There is plenty of room in this growing field. We are still in the early stages of the creator friendly economy. There are so many different ways of doing this: different audiences, verticals, monetization schemes, etc. The scientific community is desperately in need of new solutions to the age old problem of communication and trust. What will you start?

Thanks for making it to the end! If you want more essays like this, as well as (roughly) weekly updates on the latest advances in AI for scientific and engineering fields delivered straight to your inbox, sign up for my free email newsletter ML4Sci!

[1] To be fair, much of the misinformation online is not the fault of the scientist: larger geostrategic considerations and domestic political polarization are dominant factors. With that said, we still have a responsibility to continue to try and identify new, better ways of communicating in the new information age.

[2] Some people might think of Medium as a salient example of subsciption-based monetization of content creation. But I think writing on Medium is a little too close to being paid for making tweetable articles (one title that popped up on my feed: “How I went from zero coding skills to data scientist in 6 months”). Medium is definitely an improvement and some of its publications offer nice tutorials (I also publish on Medium, so I don’t want to be too unfair). But I think the incentive structure of Medium is too misaligned with the objectivity required of science, as I think anyone who has really perused Medium will agree.

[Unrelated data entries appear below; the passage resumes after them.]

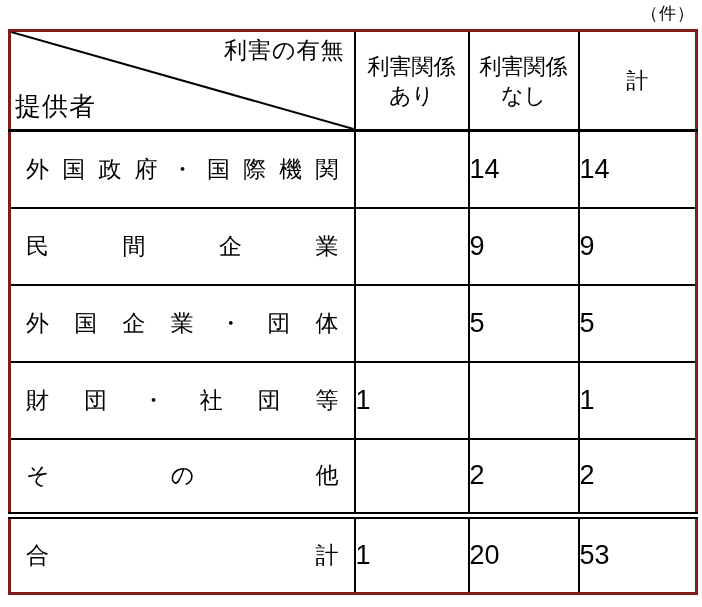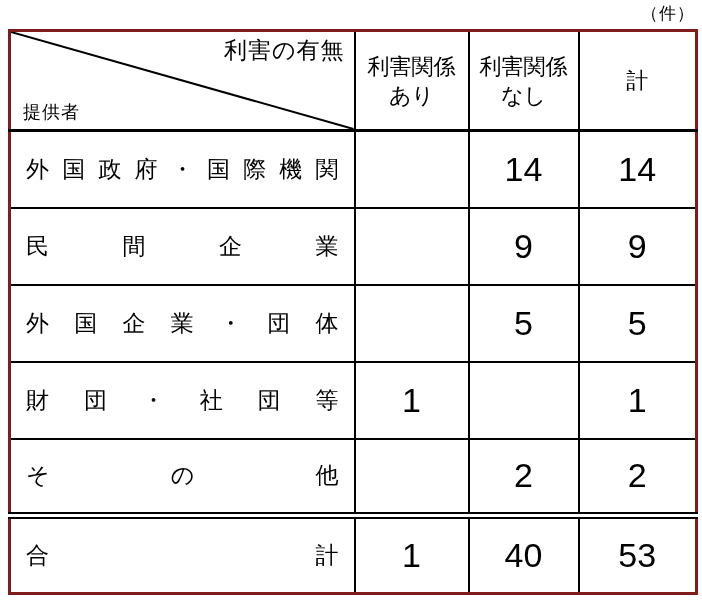--- a/index.html
+++ b/index.html
@@ -62,8 +62,8 @@
   }
   .corner-bottom {
     position: absolute;
-    left: 12px; bottom: 5px;
-    font-size: 18px;
+    left: 4px; bottom: 5px;
+    font-size: 26px;
     letter-spacing: 1px;
   }
 

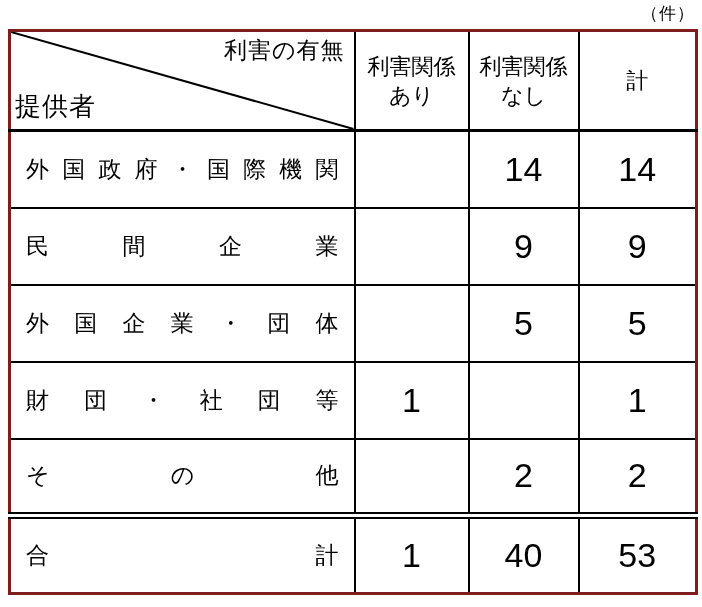--- a/index.html
+++ b/index.html
@@ -86,8 +86,8 @@
 
   
   td.num-cell {
-    text-align: center;
-    font-size: 34px;
+    text-align: left;
+    font-size: 27px;
   }
 </style>
 </head>

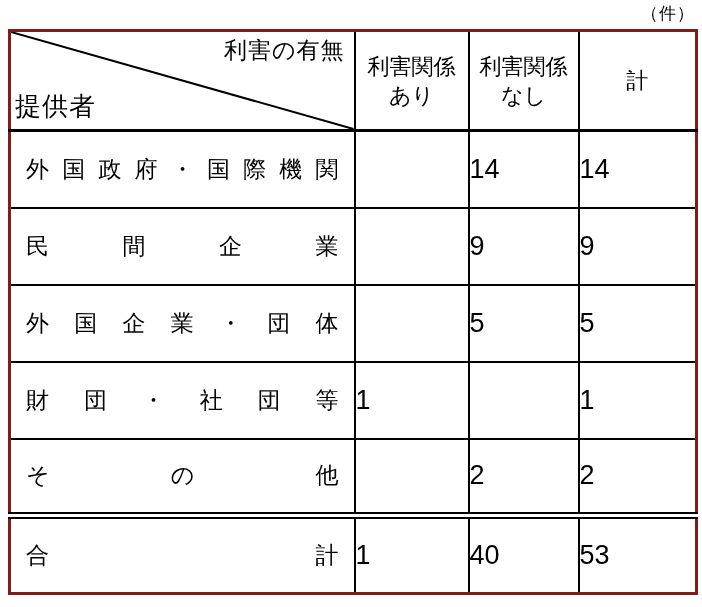--- a/index.html
+++ b/index.html
@@ -213,7 +213,7 @@
             </div>
         </td>
         <td class="num-cell">1</td>
-        <td class="num-cell">40</td>
+        <td class="num-cell">20</td>
         <td class="num-cell kei-col">53</td>
       </tr>
     </tbody>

[3] As this was going to press, I found a great Nature Index article that discussed several exciting new preprint projects aimed at filling this “middle abstraction barrier”. The ideas all look great and I’m definitely excited to continue tracking progress in these projects. However, these solutions are all some variant of “open-sourcing peer review for preprints”. This an undeniably an incredible important step forward (honestly can’t express how badly the journal-based peer review system is in need of an overhaul), but I still believe that, in conjunction with these initatives, we need more casual, long-form, field-level analysis and discussion, rather than article-specific review (important as it is!).

[4] As an example, see Jeff Ding’s discussion on how gatekeepers shape policy debate in the China-US tech sphere.

[5] Some people might take issue with the mixing of opinionated gatekeepers and science. But when we consider something as broad as an entire field, say, ML4Sci, then naturally people will have different opinions, be excited about different things, and believe the future lies in different places. The important thing is that we acknowledge what backgrounds we come from and never cease to welcome open debate and rebuttal.